### [Your instructions]
Take the entries below and print, exactly, the stretch from the line containing "[105,63,147,81] 4天前 -> [187,115,263,147] 6天前" through the line containing "[263,63,294,81] 545 -> [475,115,531,147] 549", both included.

### [Available data]

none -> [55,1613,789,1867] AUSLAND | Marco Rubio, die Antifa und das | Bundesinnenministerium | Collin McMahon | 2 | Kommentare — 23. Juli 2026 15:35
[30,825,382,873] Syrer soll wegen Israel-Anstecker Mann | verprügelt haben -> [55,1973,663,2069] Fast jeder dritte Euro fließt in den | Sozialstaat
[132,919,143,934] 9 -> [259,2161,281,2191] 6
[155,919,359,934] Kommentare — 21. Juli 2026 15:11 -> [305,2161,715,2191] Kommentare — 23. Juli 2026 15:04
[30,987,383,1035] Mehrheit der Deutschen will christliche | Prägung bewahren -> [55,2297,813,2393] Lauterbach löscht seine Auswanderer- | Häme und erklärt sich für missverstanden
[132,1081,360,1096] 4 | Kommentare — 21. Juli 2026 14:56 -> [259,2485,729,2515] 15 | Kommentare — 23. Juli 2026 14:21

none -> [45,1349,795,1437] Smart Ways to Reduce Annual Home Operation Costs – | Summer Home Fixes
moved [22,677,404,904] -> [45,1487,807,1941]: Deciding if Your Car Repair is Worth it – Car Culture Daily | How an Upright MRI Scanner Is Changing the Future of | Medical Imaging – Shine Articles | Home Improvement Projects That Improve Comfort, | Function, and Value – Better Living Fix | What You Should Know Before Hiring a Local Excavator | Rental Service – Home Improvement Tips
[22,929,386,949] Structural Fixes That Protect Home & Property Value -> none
--
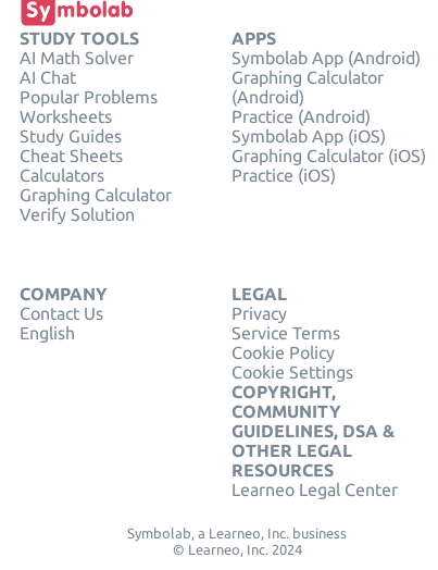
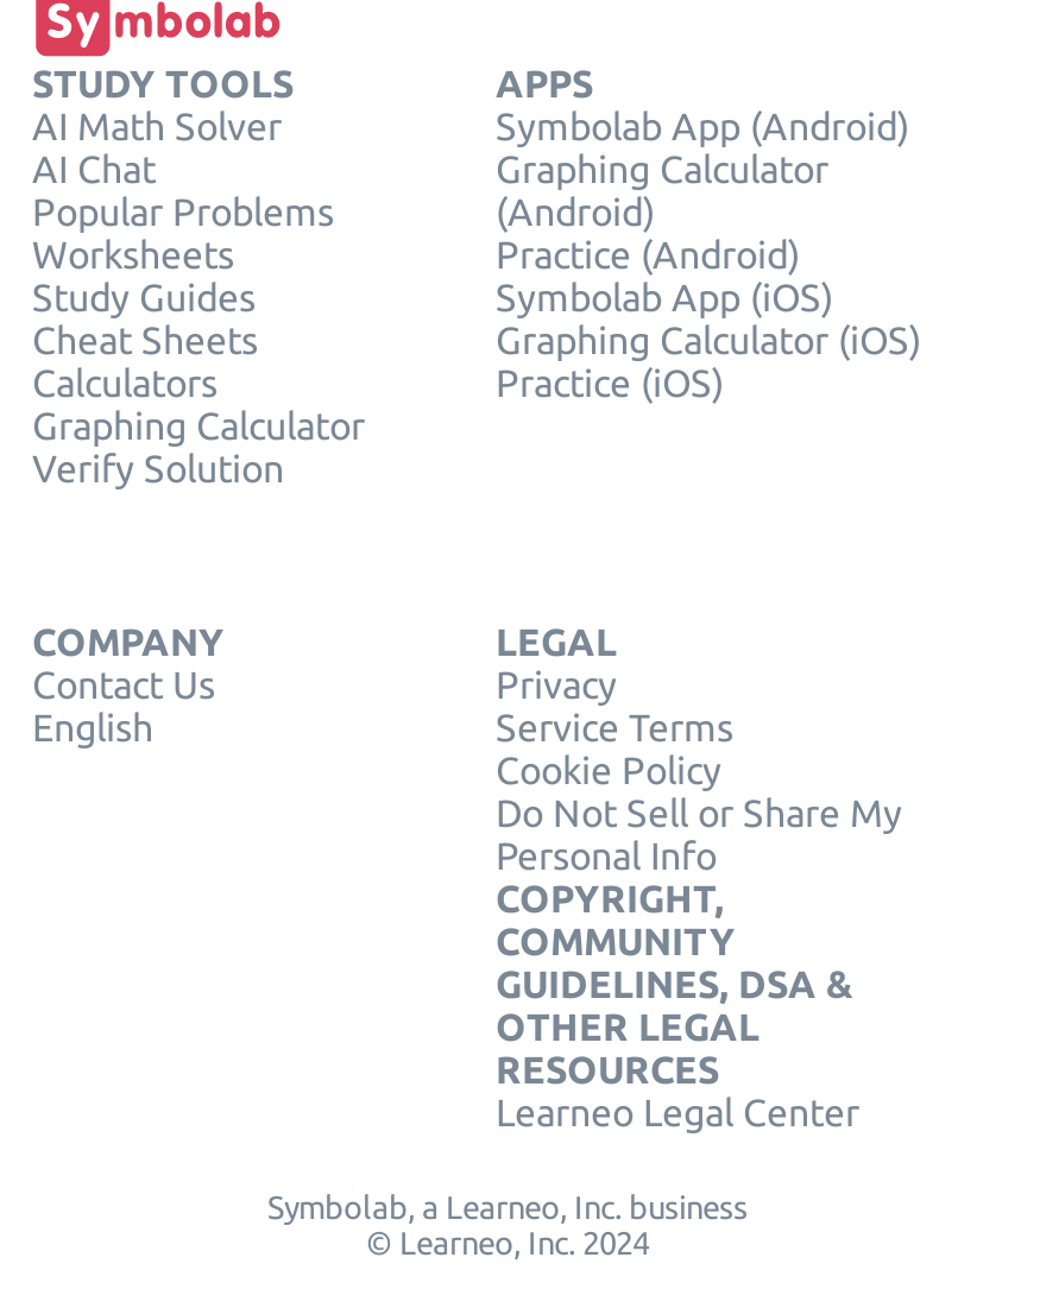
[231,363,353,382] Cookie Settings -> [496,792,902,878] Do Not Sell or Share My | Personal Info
---
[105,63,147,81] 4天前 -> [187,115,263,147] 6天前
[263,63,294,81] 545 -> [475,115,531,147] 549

### [Answer to the problem]
[105,63,147,81] 4天前 -> [187,115,263,147] 6天前
[263,63,294,81] 545 -> [475,115,531,147] 549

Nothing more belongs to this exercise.